Если все пойдет, как задумано, то 16 ноября Томас будет на свободе. 16 ноября — воскресенье. В этот день надзиратель Хуан имел выходной.
Постановление об освобождении было подписано прокурором, образец его подписи Лазарь скопировал с одного из документов, имевшихся в канцелярии.
Было решено, что Томас выдаст себя за Лазаря, когда придет постановление об освобождении горбуна. Для этого было необходимым, чтобы Томас стал похожим на Лазаря, то есть имел горб, стал ниже ростом, не имел волос на голове и нервно подергивал уголком рта. Лазарь постоянно требовал от Томаса, чтобы он усердно тренировался. Томас работал до пота.

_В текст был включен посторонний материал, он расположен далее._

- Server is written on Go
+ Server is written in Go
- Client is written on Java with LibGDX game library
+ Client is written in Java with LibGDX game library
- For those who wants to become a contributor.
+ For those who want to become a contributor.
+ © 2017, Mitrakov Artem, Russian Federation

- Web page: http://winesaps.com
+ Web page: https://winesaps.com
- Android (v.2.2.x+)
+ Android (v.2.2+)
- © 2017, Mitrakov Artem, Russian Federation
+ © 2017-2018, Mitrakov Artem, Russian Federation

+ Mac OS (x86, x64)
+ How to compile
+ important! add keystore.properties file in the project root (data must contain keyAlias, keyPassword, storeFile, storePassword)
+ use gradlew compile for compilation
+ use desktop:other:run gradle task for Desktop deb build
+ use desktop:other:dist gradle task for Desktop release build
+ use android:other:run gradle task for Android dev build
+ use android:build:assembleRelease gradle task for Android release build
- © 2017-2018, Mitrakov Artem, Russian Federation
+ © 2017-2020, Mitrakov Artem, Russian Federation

Это просто ужас, какая у тебя морда, я не могу так подергивать ртом! — говорил он Лазарю.
Не каждый может быть красавчиком. Подожди, это только начало. Посмотришь, как я буду удалять с твоей головы волосы.
— Удалять? Конечно, может быть, ты думаешь, что нам дадут бритву и ножницы?
— Я не вынесу этого, — простонал Томас.
— Не болтай, лучше тренируйся, дорогой! Надень-ка мое пальто и посмотри, насколько тебе надо подгибать колени, чтобы стать меньше ростом. Возьми подушку и сооруди себе горб, да не мешай мне. Я должен навести справки, у кого есть письмо прокурора с печатью.
Томас в пальто Лазаря с подушкой на спине прохаживался по камере, подогнув колени.
Горбун начал ботинком выстукивать по стене. Азбука при этом была простая. Три стука—«А», два—«Б», один — «Е» и так далее.